The "method" argument allows the user to try different algorithms for computing the log-likelihood. The "rpf"
and "sparse"
methods use fast GLS algorithms based on factorization for avoiding the computation of the inverse of the variance-covariance matrix and its determinant involved in the log-likelihood estimation. The "inverse"
approach uses the "stable" standard explicit computation of the inverse and determinant of the matrix and is therefore slower. The "pseudoinverse"
method uses a generalized inverse that is safer for matrix near singularity but highly time consuming. The "pic"
method uses a very fast algorithm based on independent contrasts. It should be used with strictly dichotomic trees (i.e., no polytomies) and is currently not available for the multivariate "BMM" model. See ?mvLL for more details on these computational methods.
The "param" list
arguments:
"constraint" - The "constraint" argument in the "param" list allows the user to compute the joint likelihood for each trait by assuming they evolved independently ( constraint="diagonal", or constraint="equaldiagonal"). If constraint="equal", the sigma values are constrained to be the same for each studied trait using the constrained Cholesky decomposition proposed by Adams (2013) or a separation strategy based on spherical parameterization (when p>2) because of an unstable behavior observed for the constrained Cholesky (Clavel et al. 2015).
This approach is extended here to the multi-rate case by specifying that the rates must be the same in different parts of the tree (common selective regime). It's also possible to constraint the rate matrices in the "BMM" model to share the same eigen-vectors (constraint="shared"
); the same variance but different covariances ( constraint="variance"
); the same correlation but different variances ( constraint="correlation"
); or to fit a model with different but proportional rates matrices (constraint="proportional"
).
Finally, user-defined constrained models can be specified through a numeric matrix (square and symmetric) with integer values taken as indices of the parameters. For instance, for three traits:
constraint=matrix(c(1,3,3,3,2,3,3,3,2),3)
.
Covariances constrained to be zero are introduced by NA values, e.g.,
constraint=matrix(c(1,4,4,4,2,NA,4,NA,3),3)
.
Difference between two nested fitted models can be assessed using the "LRT" function. See example below and ?LRT.

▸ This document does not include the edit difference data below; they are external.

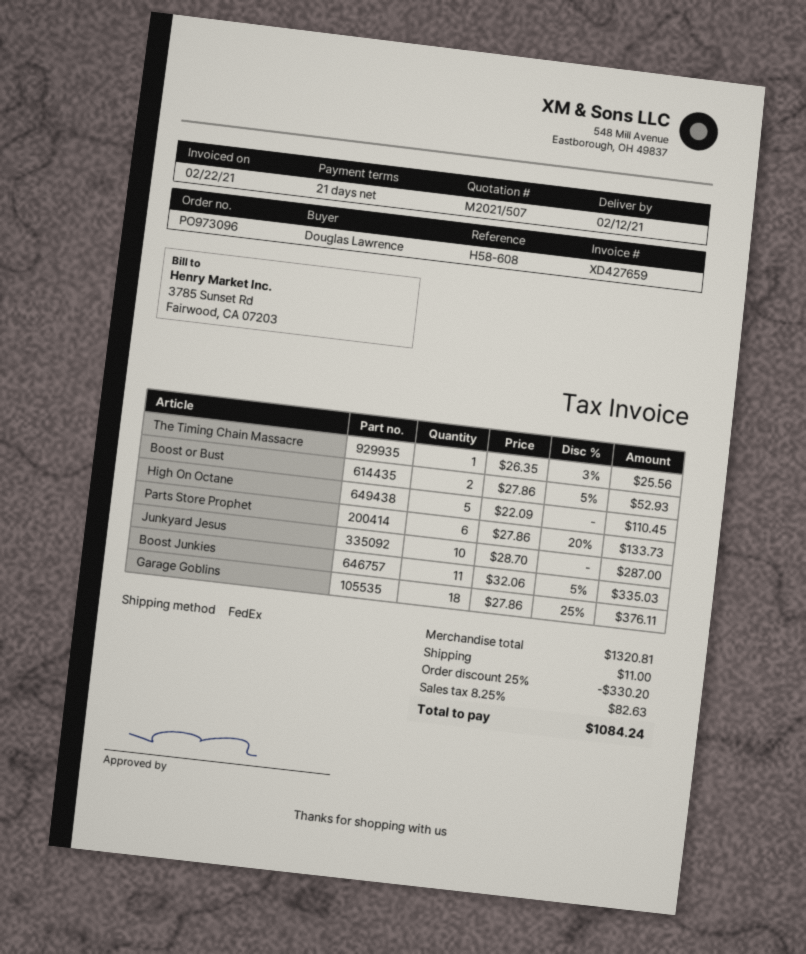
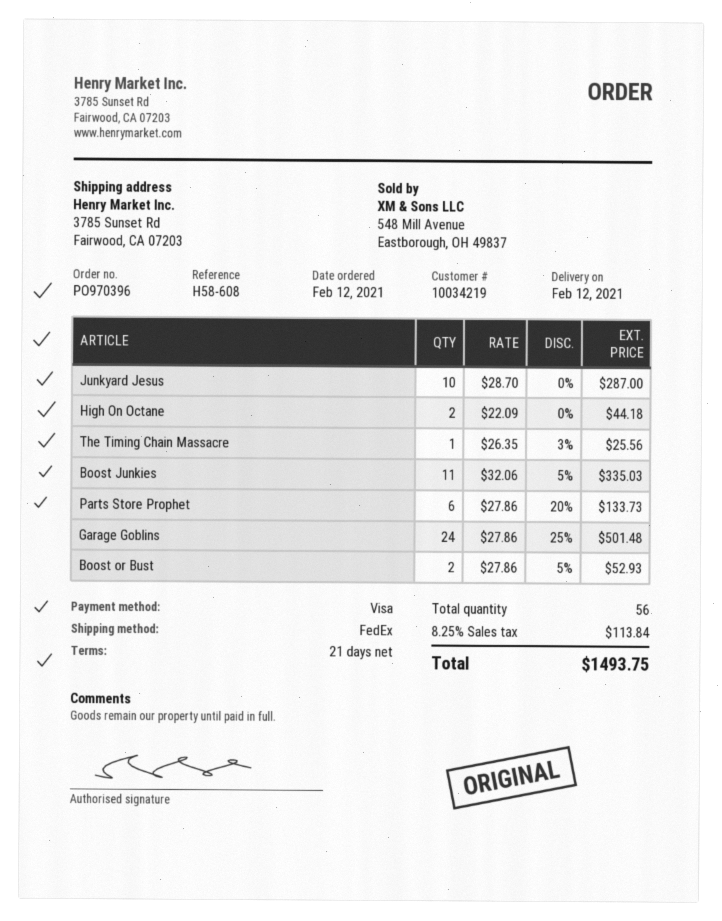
order number: PO973096 -> PO970396
High On Octane: 5 x 22.09 = 110.45 -> 2 x 22.09 = 44.18
Garage Goblins: 18 x 27.86 - 25% = 376.11 -> 24 x 27.86 - 25% = 501.48
discount: 25% = 330.20 -> none
shipping: 11.00 -> none
tax: 8.25% = 82.63 -> 8.25% = 113.84
total: 1084.24 -> 1493.75

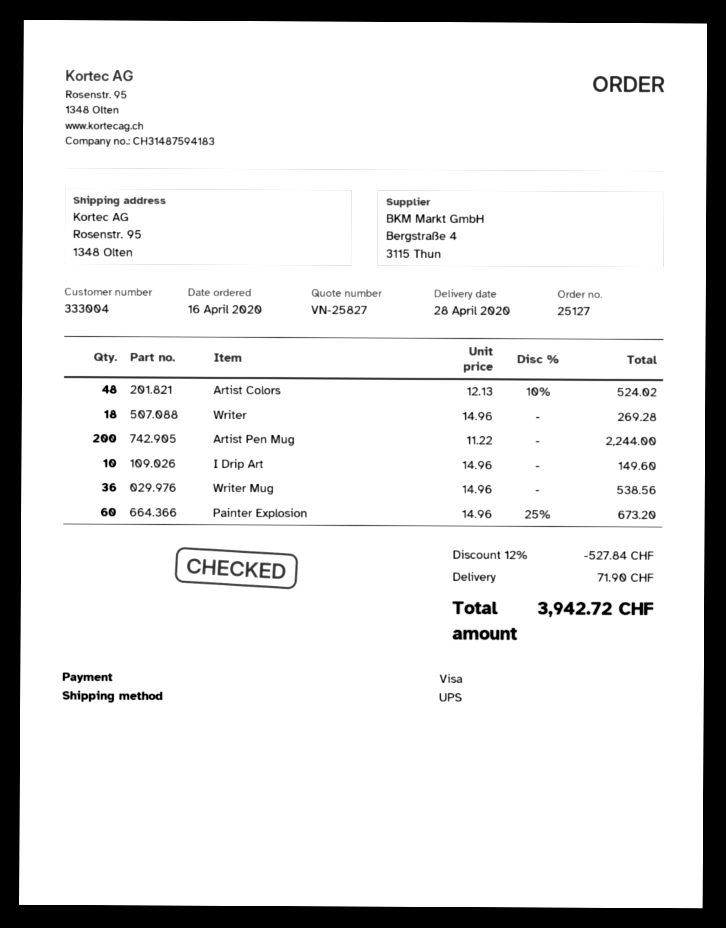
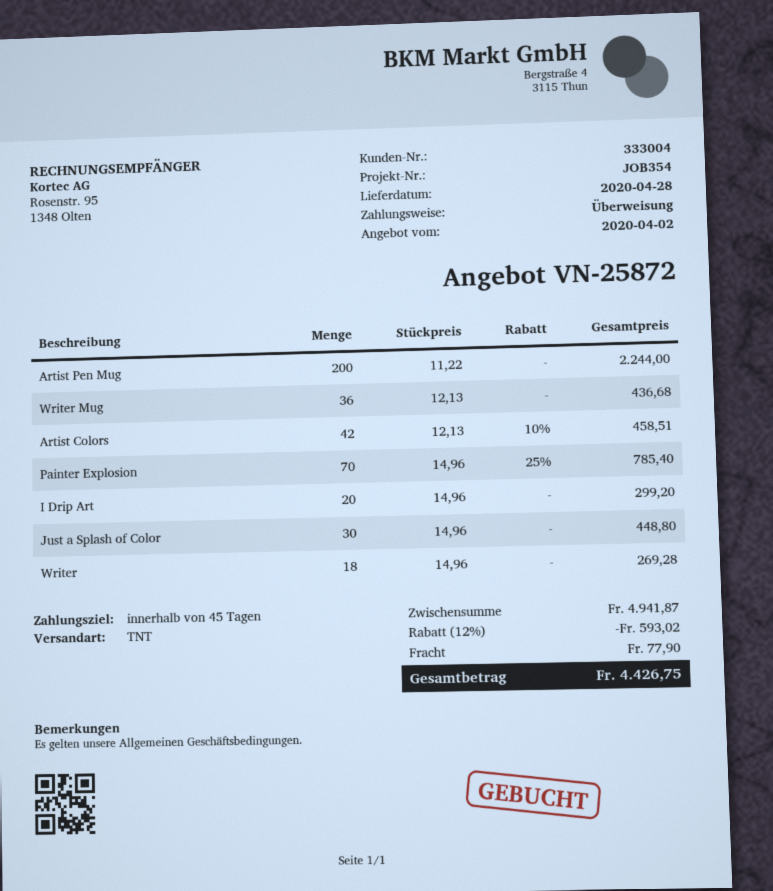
quote number: VN-25827 -> VN-25872
payment method: Visa -> bank transfer
shipping method: UPS -> TNT
Artist Colors: 48 x 12.13 - 10% = 524.02 -> 42 x 12.13 - 10% = 458.51
I Drip Art: 10 x 14.96 = 149.60 -> 20 x 14.96 = 299.20
Writer Mug: 36 x 14.96 = 538.56 -> 36 x 12.13 = 436.68
Painter Explosion: 60 x 14.96 - 25% = 673.20 -> 70 x 14.96 - 25% = 785.40
Just a Splash of Color: none -> 30 x 14.96 = 448.80
discount: 12% = 527.84 -> 12% = 593.02
shipping: 71.90 -> 77.90
total: 3942.72 -> 4426.75

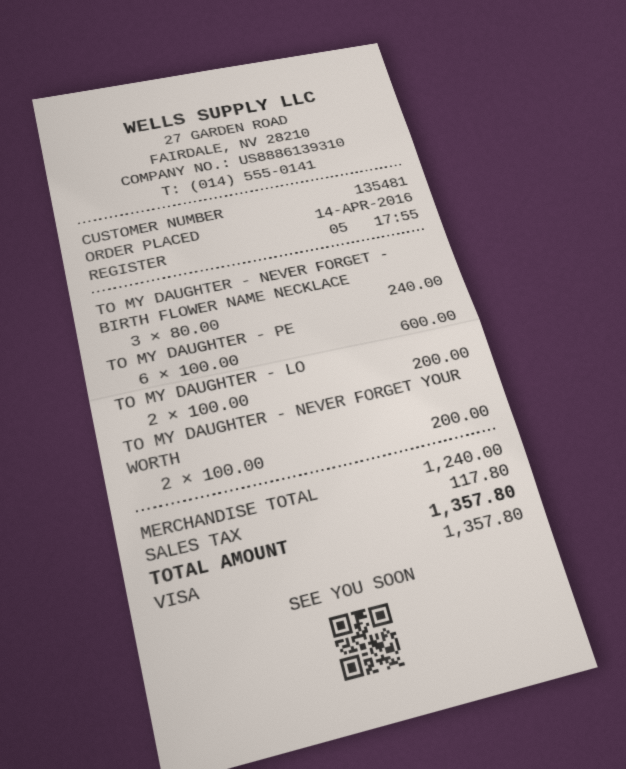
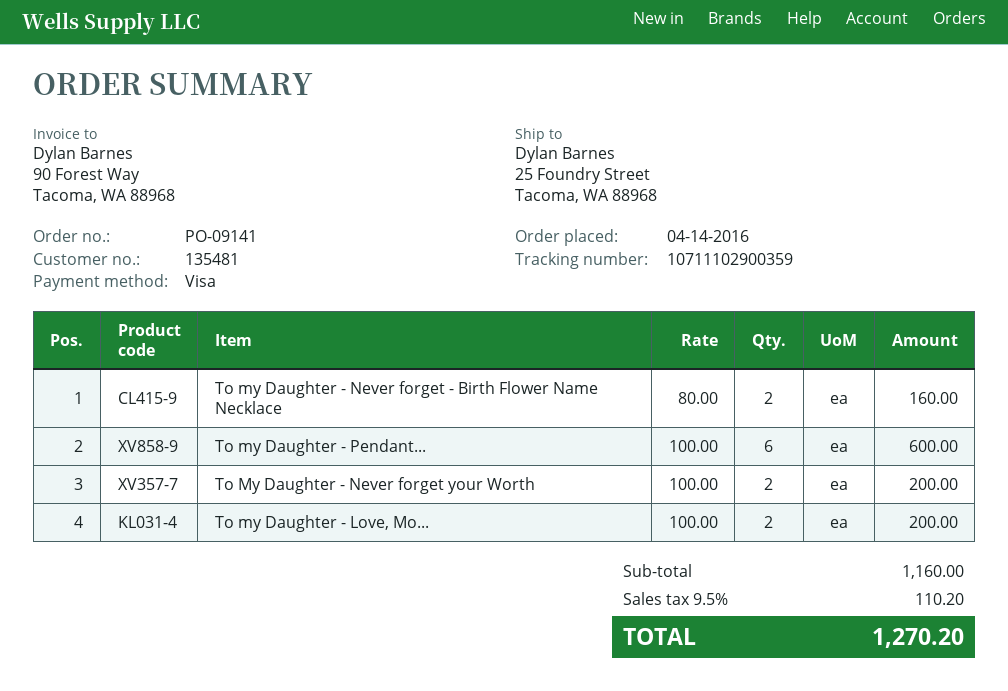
TO MY DAUGHTER - NEVER FORGET - BIRTH FLOWER NAME NECKLACE: 3 x 80.00 = 240.00 -> 2 x 80.00 = 160.00
subtotal: 1240.00 -> 1160.00
tax: 117.80 -> 110.20
total: 1357.80 -> 1270.20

"decomp" - For the general case (unconstrained models), the sigma matrix is parameterized by various methods to ensure its positive definiteness (Pinheiro and Bates, 1996). These methods are the "cholesky", "eigen+", and "spherical" parameterizations.
"smean" - Default set to TRUE. If FALSE, the ancestral state for each selective regime is estimated (e.g., Thomas et al., 2006).
"trend" - Default set to FALSE. If TRUE, the ancestral state is allowed to drift linearly with time. This model is identifiable only with non-ultrametric trees. Note that it is possible to provide a vector of integer indices to constrain the estimated trends (see the vignettes).
"sigma" - Starting values for the likelihood estimation. By default the theoretical expected values are used as starting values for the likelihood optimization (for measurement errors, multiple rates,...). The user can specify starting values with a list() object for the "BMM" model (e.g., two objects in the list for a two-regime analysis), or a simple vector of values for the "BM1" model. The parameterization is done using various factorizations for symmetric matrices (e.g., for the "decomp" argument; Pinheiro & Bates, 1996). Thus, you should provide p*(p+1)/2 values, with p the number of traits (e.g., random numbers or the values from the cholesky factor of a symmetric positive definite sigma matrix; see example below). If a constrained model is used, the number of starting values is (p*(p-1)/2)+1.
If no selective regime is specified the function works only with the model "BM1".
N.B.: Mapping of ancestral states can be done using the "make.simmap", "make.era.map" or "paintSubTree" functions from the "phytools" package.